Never mind the fact that while the Orthodox community continues to pretend otherwise, there exists no issur in the Torah against having an LGBT orientation or identity, certainly not anything that dictates what sex or gender we should find attractive. More to the point this is another illustration of the fact that this isn’t really about whether or not we’re worried about eroding Torah values in the community as much as it’s about specifically discriminating against LGBT people.
I’ve never once seen an article from Gordimer similarly calling for the boycott of non-religious, Shabbos-violating Jewish performers. I’ve never heard of someone being thrown out of a shul for being an adulterer, and if it happens it certainly isn’t as commonplace as LGBT people being excluded from shuls for the mere fact of their identities or orientations. We as a community, in the interest of maintaining a connection, however tenuous, to all Jews, regardless of their level of observance, have always welcomed people who haven’t been perfectly observant, even of halachos whose violation carries the death penalty. And yet, for some reason, when it comes to LGBT people we decide to draw a line and rigidly defend it.

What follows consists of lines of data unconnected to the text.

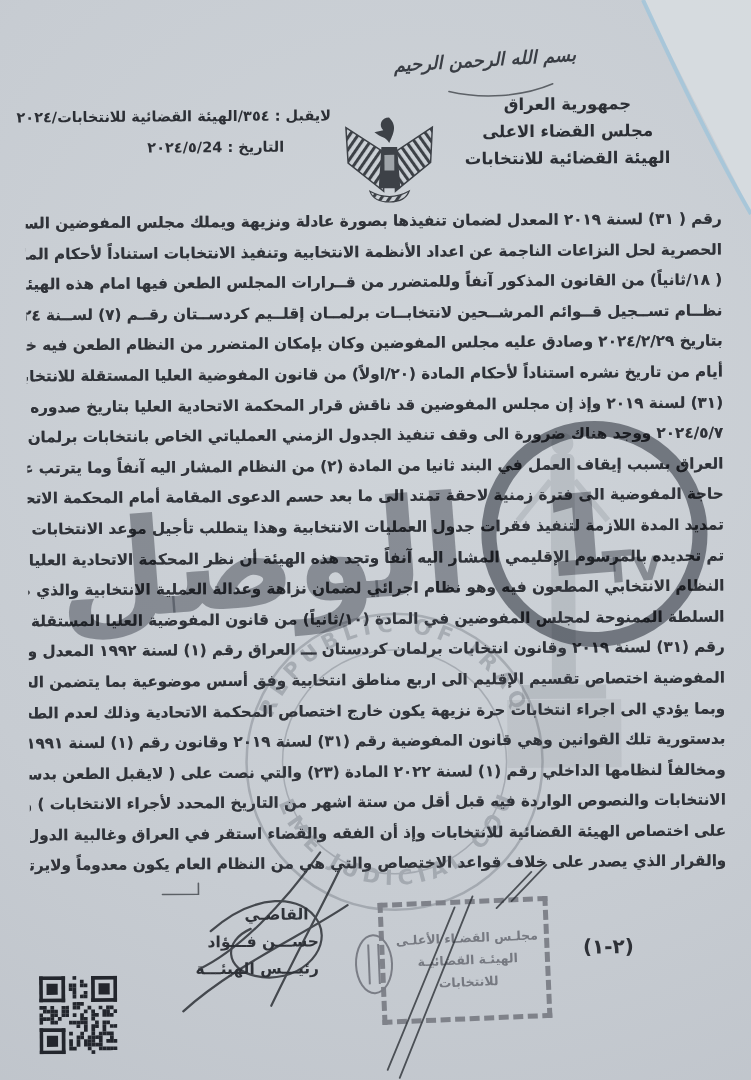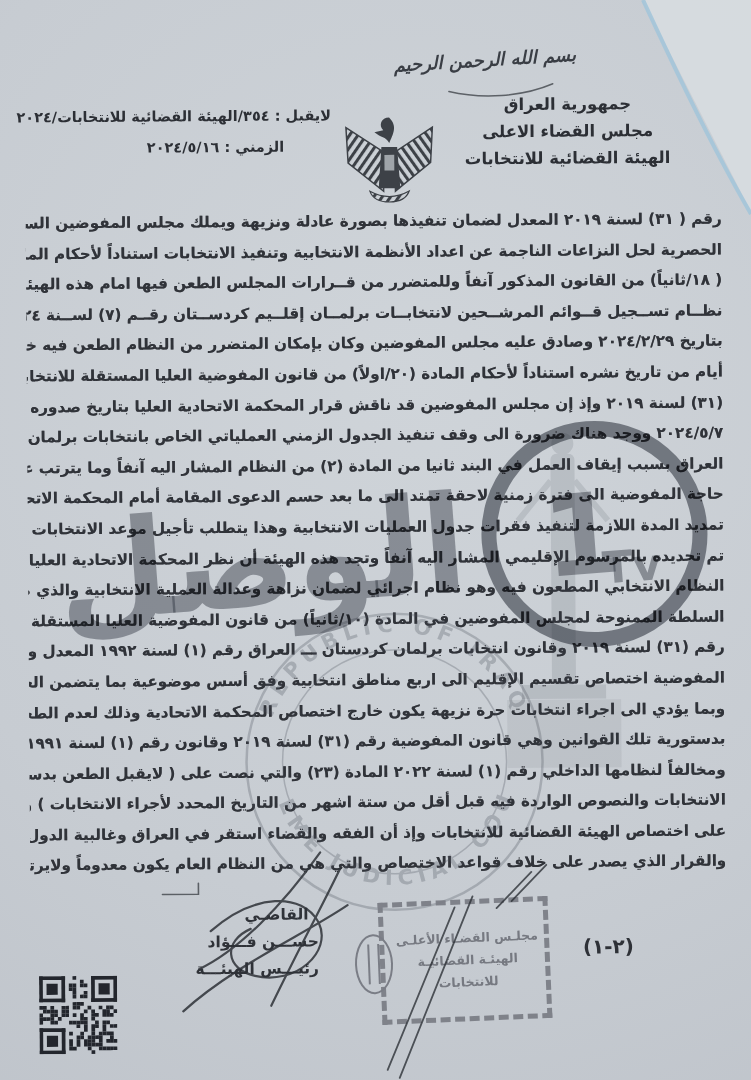--- a/index.html
+++ b/index.html
@@ -124,7 +124,7 @@
       </div>
       <div class="date-line">
         <span>الزمني :</span>
-        <span>٢٠٢٤/٥/١٦</span>
+        <span>٢٠٢٤/٥/24</span>
       </div>
     </div>
 

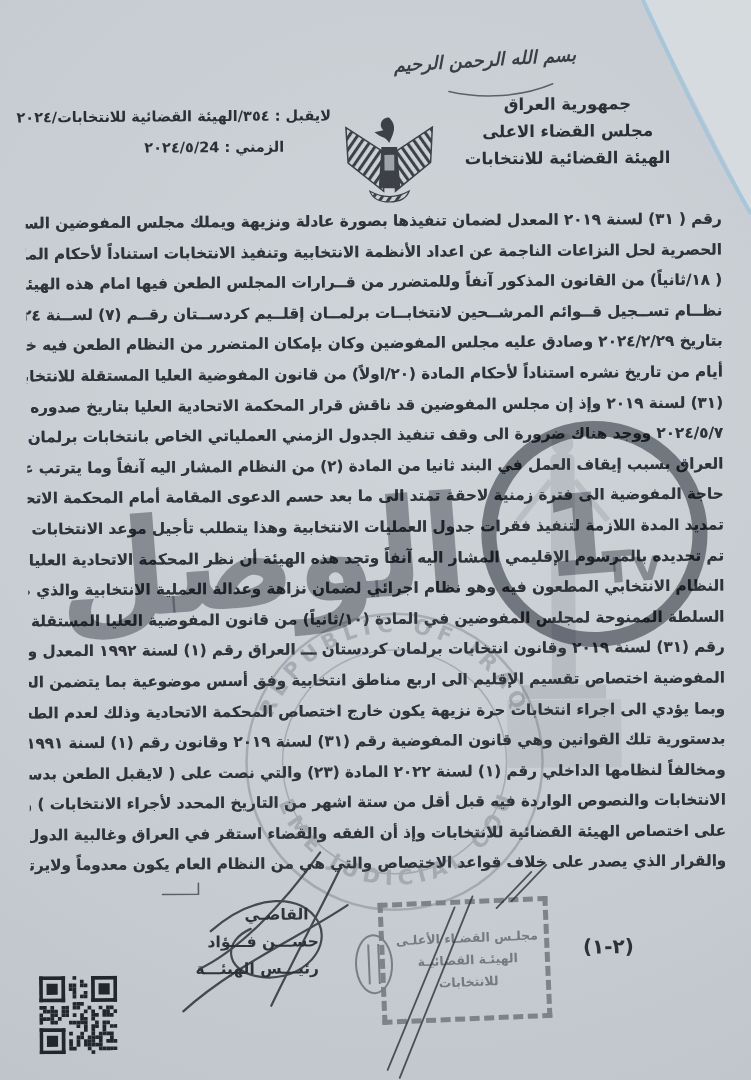--- a/index.html
+++ b/index.html
@@ -123,7 +123,7 @@
         <span>٣٥٤/الهيئة القضائية للانتخابات/٢٠٢٤</span>
       </div>
       <div class="date-line">
-        <span>الزمني :</span>
+        <span>التاريخ :</span>
         <span>٢٠٢٤/٥/24</span>
       </div>
     </div>

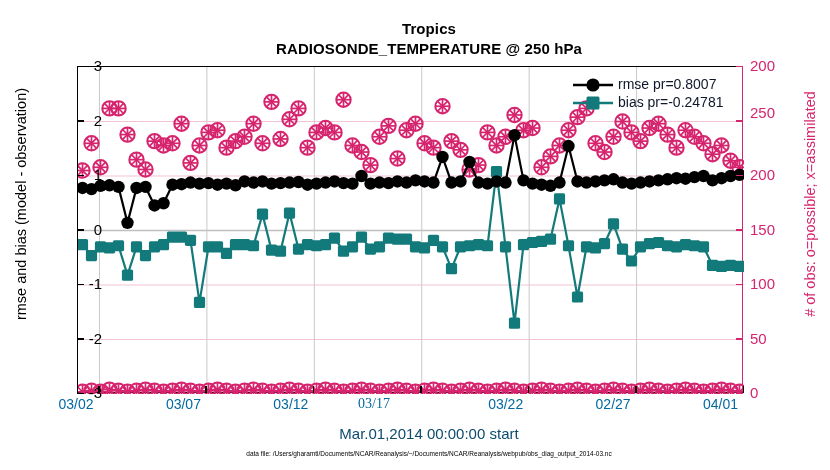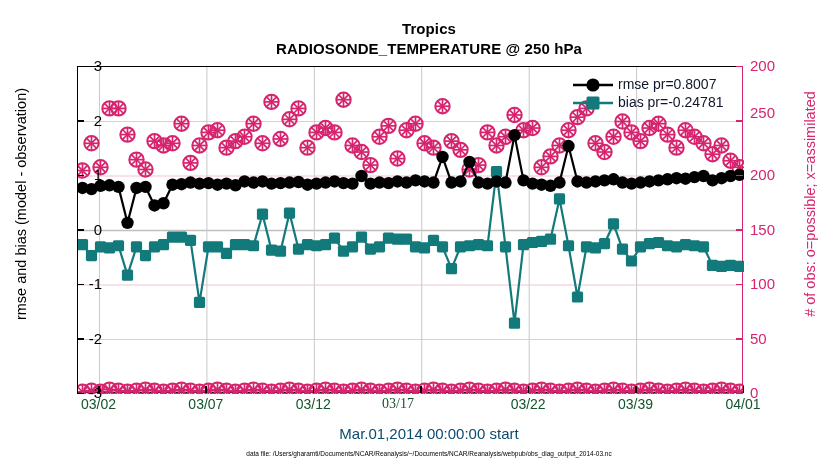--- a/index.html
+++ b/index.html
@@ -37,8 +37,8 @@
     font-size:15px;color:#d6246e;transform:translateY(-9px);
   }
   .xtick{
-    position:absolute;top:396px;width:80px;text-align:center;
-    font-size:14px;color:#14532d;
+    position:absolute;top:396px;width:80px;
+    font-size:14px;color:#0369a1;
   }
   .tickmark{position:absolute;background:#000;}
   .tickmark-r{position:absolute;background:#d6246e;}

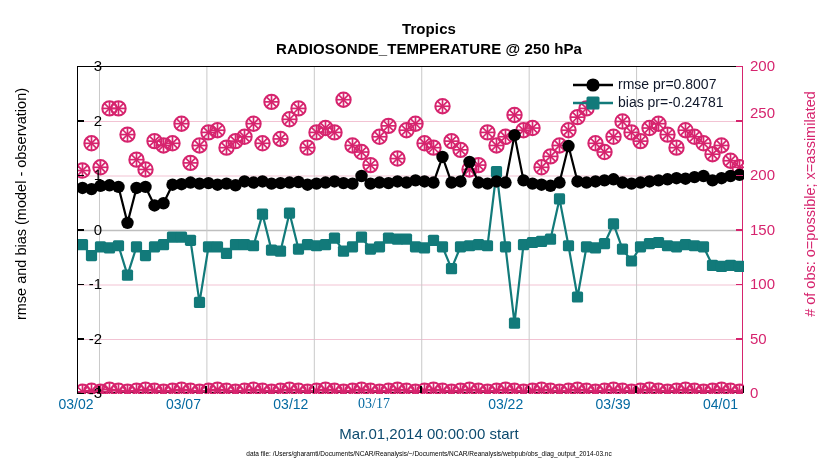--- a/index.html
+++ b/index.html
@@ -1347,7 +1347,7 @@
     <div class="tickmark" style="left: 420.242px; top: 386px; width: 1.6px; height: 7px;"></div>
     <div class="xtick" style="left: 488.161px;">03/22</div>
     <div class="tickmark" style="left: 527.661px; top: 386px; width: 1.6px; height: 7px;"></div>
-    <div class="xtick" style="left: 595.581px;">03/39</div>
+    <div class="xtick" style="left: 595.581px;">02/27</div>
     <div class="tickmark" style="left: 635.081px; top: 386px; width: 1.6px; height: 7px;"></div>
     <div class="xtick" style="left: 703px;">04/01</div>
     <div class="tickmark" style="left: 742.5px; top: 386px; width: 1.6px; height: 7px;"></div>

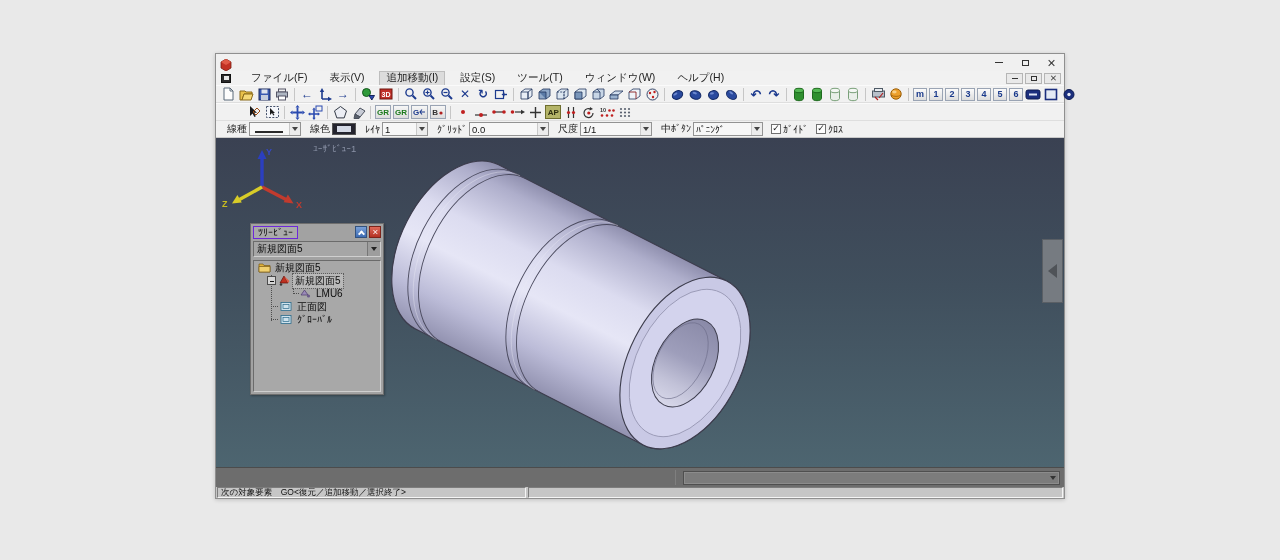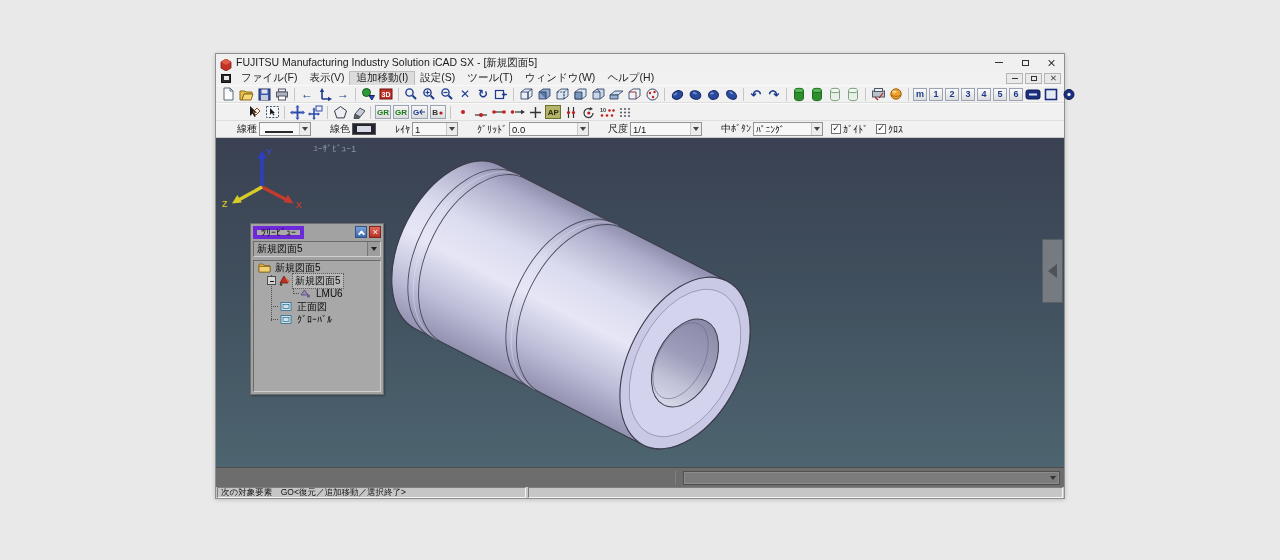--- a/index.html
+++ b/index.html
@@ -127,7 +127,6 @@
             <path d="M6 0l5 3-5 3-5-3z" fill="#e05a46"></path>
           </svg>
       </span>
-      <span class="title-text">FUJITSU Manufacturing Industry Solution iCAD SX - [新規図面5]</span>
       <div class="win-controls">
         <span class="wbtn">
             <i class="glyph-min"></i>

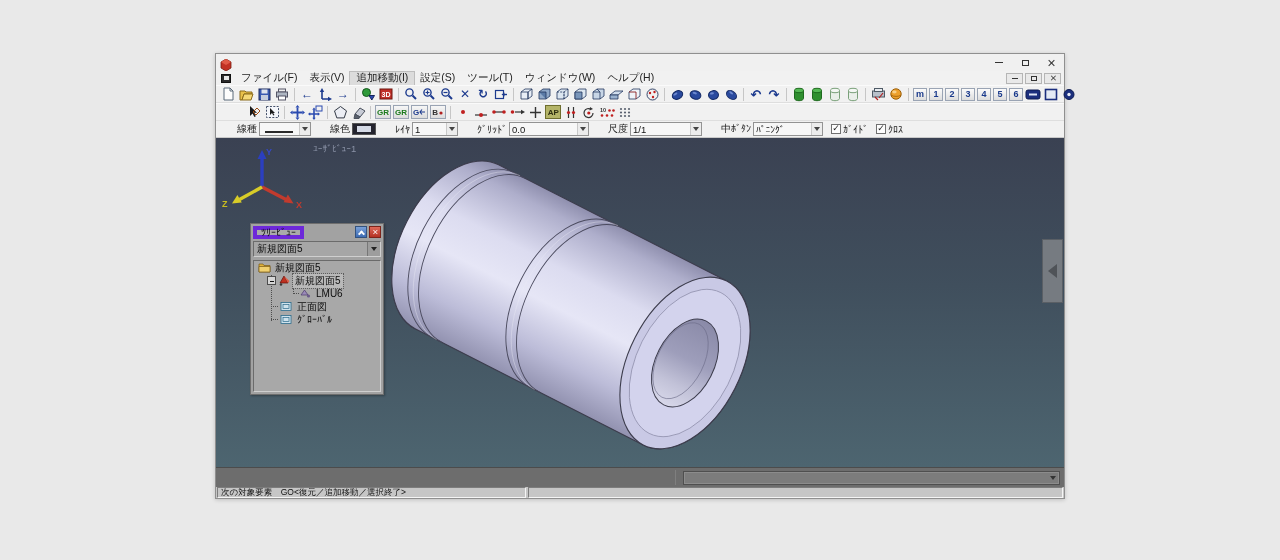--- a/index.html
+++ b/index.html
@@ -25,7 +25,7 @@
   .glyph-close i { transform:rotate(45deg);} .glyph-close b { transform:rotate(-45deg);}
 
   
-  .menubar { height:14px; flex:none; display:flex; align-items:center; background:#f1f1f1; font-size:10.5px; color:#222; }
+  .menubar { height:14px; flex:none; display:flex; align-items:center; background:#f1f1f1; font-size:10.5px; color:#222;gap:10px; }
   .child-sys-icon { width:10px; height:9px; background:#2a2a2a; border:1px solid #111; margin:0 4px 0 5px; flex:none; }
   .child-sys-icon i { display:block; margin:1.5px auto 0; width:5px; height:4px; background:#e8e8e8; }
   .menu-item { padding:0 6px; height:13px; display:flex; align-items:center; white-space:nowrap; }

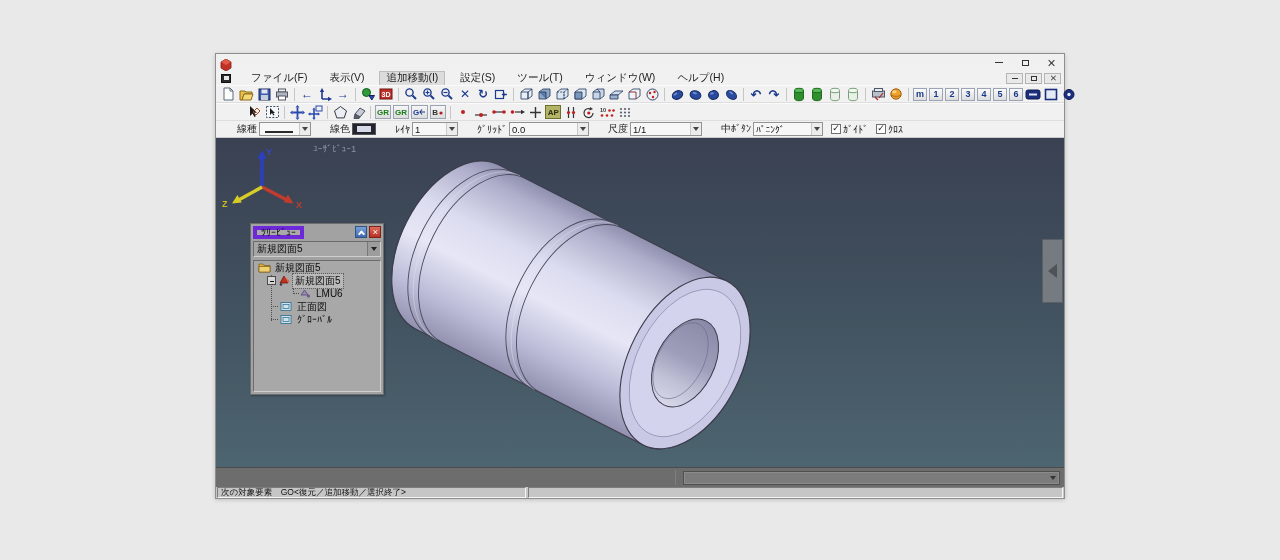--- a/index.html
+++ b/index.html
@@ -53,7 +53,7 @@
 
   
   .propbar { height:17px; flex:none; display:flex; align-items:center; background:#f1f1f1; font-size:10px; color:#222; padding:0 2px; border-bottom:1px solid #c9c9c9; }
-  .plabel { margin:0 2px 0 19px; white-space:nowrap; flex:none; }
+  .plabel { margin:0 2px 0 9px; white-space:nowrap; flex:none; }
   .combo { height:14px; background:#f7f7f7; border:1px solid #939393; display:flex; align-items:center; flex:none; }
   .combo .val { font-size:9.5px; padding:0 2px; color:#111; white-space:nowrap; overflow:hidden; flex:1; }
   .combo .arr { width:11px; height:100%; display:flex; align-items:center; justify-content:center; border-left:1px solid #c9c9c9; background:#ececec; flex:none; }

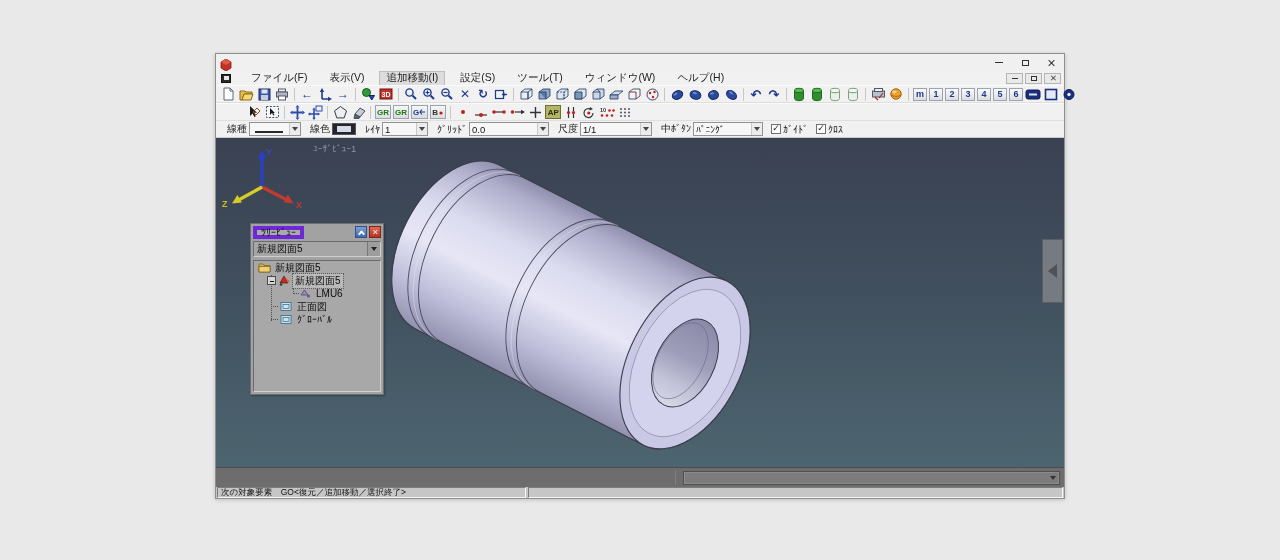--- a/index.html
+++ b/index.html
@@ -74,7 +74,7 @@
   
   .palette { position:absolute; left:34px; top:85px; width:134px; height:172px; background:#a2a2a2; border:1px solid #6e6e6e; box-shadow:1px 1px 2px rgba(0,0,0,.3); font-size:10px; color:#0c0c0c; }
   .pal-header { height:16px; display:flex; align-items:center; padding:1px 2px; }
-  .pal-tab { border:4px solid #6d28d9; background:#aaaaaa; padding:0 4px; height:13px; display:flex; align-items:center; white-space:nowrap; }
+  .pal-tab { border:1px solid #6d28d9; background:#aaaaaa; padding:0 4px; height:13px; display:flex; align-items:center; white-space:nowrap; }
   .pal-btns { margin-left:auto; display:flex; }
   .pal-btn { width:12px; height:12px; margin-left:2px; display:flex; align-items:center; justify-content:center; border:1px solid #33527e; }
   .pal-btn.up { background:linear-gradient(#7aa0d8,#3d6cb4); }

That’s not new. What is new is the specific expression of this calculus: God forbid we engage with LGBT people in a way that showcases their humanity, that enables us to empathize with them as people instead of just viewing them as some foreign, sinful threat, lest we find ourselves so compelled by how like us they that we abandon our bigotry. Imagine if kiruv rabbs adopted with shabbos-violators, or people who don’t keep kosher? I’m willing to bet that membership numbers at Aish and Ohr Somayach would rapidly dwindle.
The call to empathy and compassion, to see past externalities to the humanity in each and every person is what makes us Jews. Certainly not misguided calls to the contrary based on a standard we don’t apply to any other group.